The idea would be to create a class that would do fit and predict including deconfounding and the use of the estimator in an encapsulated way.

Below is a skeleton example. This would only deconfound the input data.

cross_val_predict and cross_val_score functions could as well be implemented.

from sklearn.base import clone

class SklearnWrapper():

    def __init__(self,
                 deconfounder,
                 estimator):

        self.deconfounder = deconfounder
        self.estimator = estimator

    def fit(self,
            input_data,
            target_data,
            confounders,
            sample_weight=None):

        # clone input arguments
        deconfounder = clone(self.deconfounder)
        estimator = clone(self.estimator)

        # Deconfound input data
        deconf_input = deconfounder.fit_transform(input_data, confounders)
        self.deconfounder_ = deconfounder

        # Fit deconfounded input data
        estimator.fit(deconf_input, target_data, sample_weight)
        self.estimator_ = estimator

        return self

    def predict(self,
                input_data,
                confounders):

        deconf_input = self.deconfounder_.transform(input_data, confounders)

        return self.estimator_.predict(deconf_input)

@raamana
Copy link
Owner

raamana commented Feb 26, 2022

Great suggestion Javier, let me think. This may make it more syntactically convenient or easier for new users, esp. regarding example 1 here: https://raamana.github.io/confounds/usage.html

Important question is how do we handle more complicated use-cases e.g. to do advanced cross-validation! If you can quickly sketch an outline how such a thing can be adapted for cross_val_predict and cross_val_score, it would be easier to decide on it. It's a tradeoff between how much encapsulate (plug&play) and how much we stick to few small modular blocks.

@jrasero
Copy link
Contributor Author

jrasero commented Feb 28, 2022

Sure.

I think we could more or less "borrow" (i.e. copy) cross_val_predict and cross_val_score original sklearn implementations and just rewrite the auxiliary functions _fit_and_score and _fit_and_predict that they respectively use in each fold iteration.

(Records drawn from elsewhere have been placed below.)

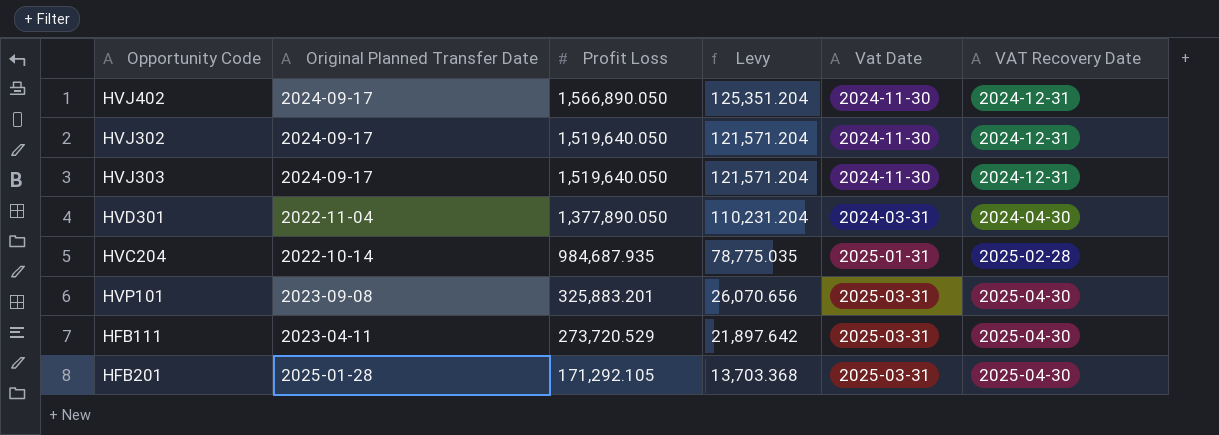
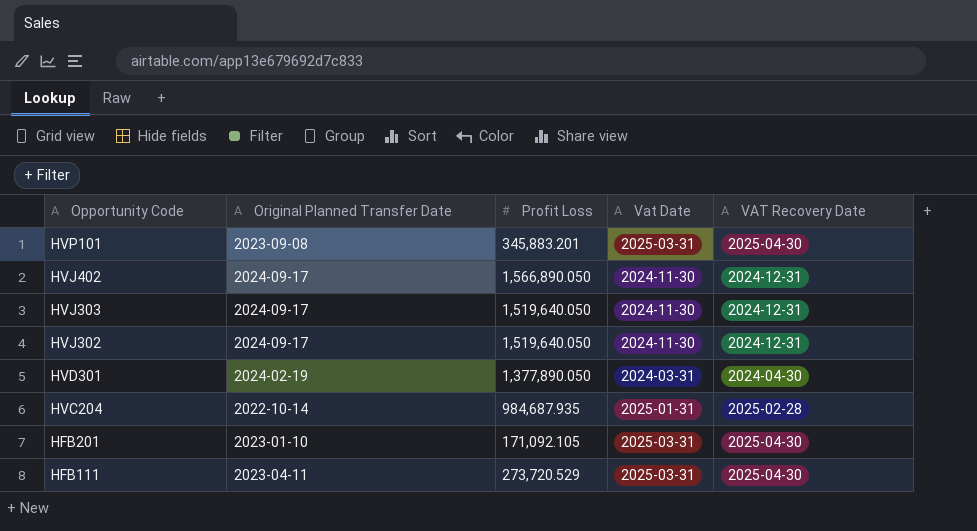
row order: Profit Loss descending -> Opportunity Code descending
column Levy | formula: [Profit Loss] * 0.08 -> none
HVP101 | Profit Loss: 325,883.201 -> 345,883.201
HVD301 | Original Planned Transfer Date: 2022-11-04 -> 2024-02-19
HFB201 | Original Planned Transfer Date: 2025-01-28 -> 2023-01-10
HFB201 | Profit Loss: 171,292.105 -> 171,092.105

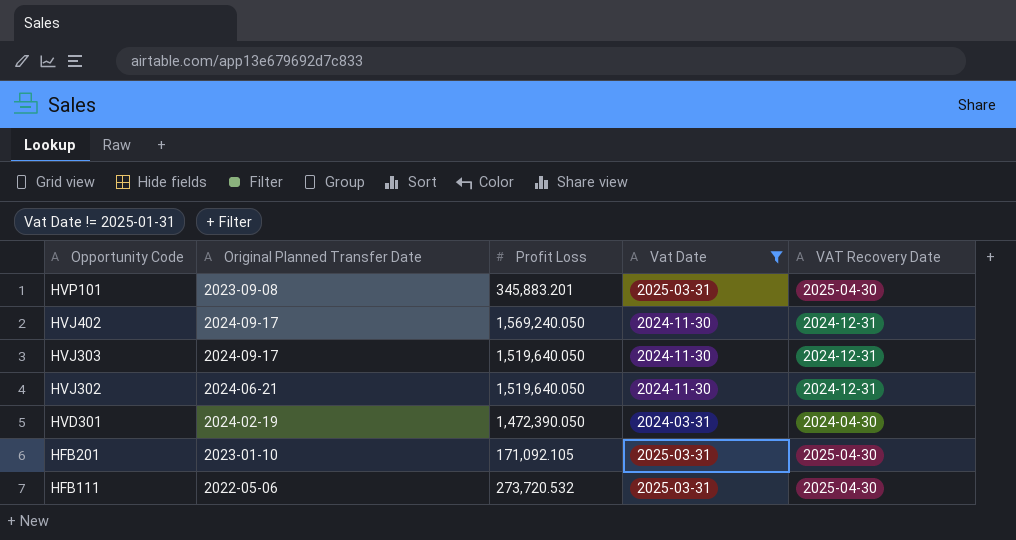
filter: none -> Vat Date != 2025-01-31
HVJ402 | Profit Loss: 1,566,890.050 -> 1,569,240.050
HVJ302 | Original Planned Transfer Date: 2024-09-17 -> 2024-06-21
HVD301 | Profit Loss: 1,377,890.050 -> 1,472,390.050
HFB111 | Original Planned Transfer Date: 2023-04-11 -> 2022-05-06
HFB111 | Profit Loss: 273,720.529 -> 273,720.532

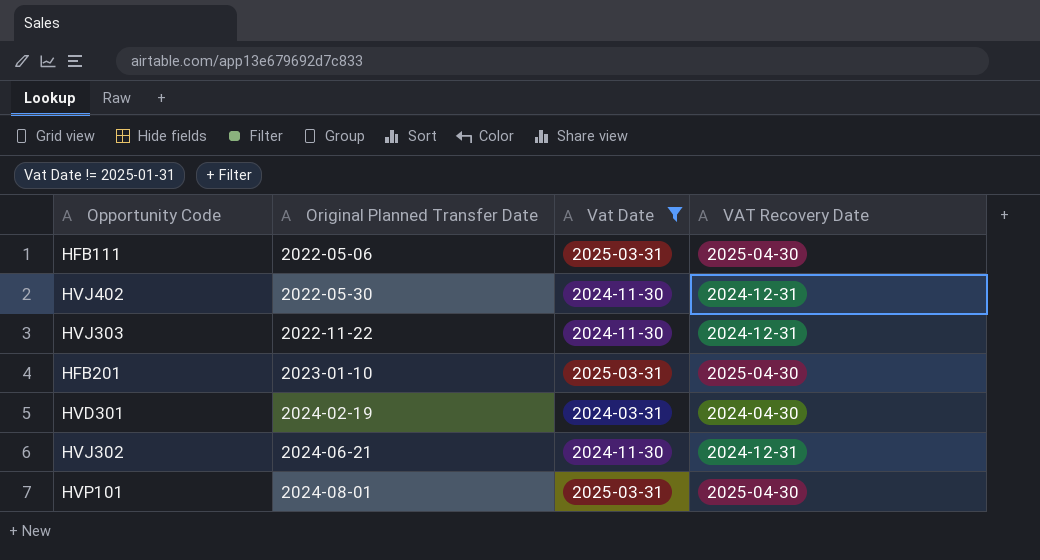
row order: Opportunity Code descending -> Original Planned Transfer Date ascending
column Profit Loss | position: 3 -> none
HVJ402 | Original Planned Transfer Date: 2024-09-17 -> 2022-05-30
HVJ303 | Original Planned Transfer Date: 2024-09-17 -> 2022-11-22
HVP101 | Original Planned Transfer Date: 2023-09-08 -> 2024-08-01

This could be below a skeleton example for cross_val_predict. Note that it takes the same arguments as the original sklearn implementation plus an argument for the confounders. Here I required this new argument to be passed by key, and not by position as X and y. I think this would avoid passing the confounders as X or y by mistake.

def cross_val_predict(
    estimator,
    X,
    y=None,
    *,
    confounds,  # Mandatory, and better (IMHO) if needed to be passed by key.
    groups=None,
    cv=None,
    n_jobs=None,
    verbose=0,
    fit_params=None,
    pre_dispatch="2*n_jobs",
    method="predict",
):
    #########################
    # Here would probably come  #
    # all initial checks                    #
    #########################

    ##########################
    # Probably some original code #
    # from sklearn                           #
    ##########################

    parallel=Parallel(n_jobs=n_jobs, verbose=verbose,
                      pre_dispatch=pre_dispatch)
  
    # Here we call there our implementation of _fit_and_predict. 
    # I preprended the word deconf to show that we also deconfound the data before fitting.
    predictions=parallel(
        delayed(_deconf_fit_and_predict)(
            clone(estimator), X, y, confounds,
            train, test, verbose, fit_params, method
        )
        for train, test in splits
    )

    ####################
    # Prepraring prediction #
    # for output                   #
    ####################

    return predictions


def _deconf_fit_and_predict(estimator,
                            X,
                            y,
                            C, # Confounders
                            train,
                            test,
                            verbose,
                            fit_params,
                            method):
    
    # Split into training and test sets
    X_train, y_train, C_train = X[train], y[train], C[train]
    X_test, y_test, C_test = X[test], y[test], C[test]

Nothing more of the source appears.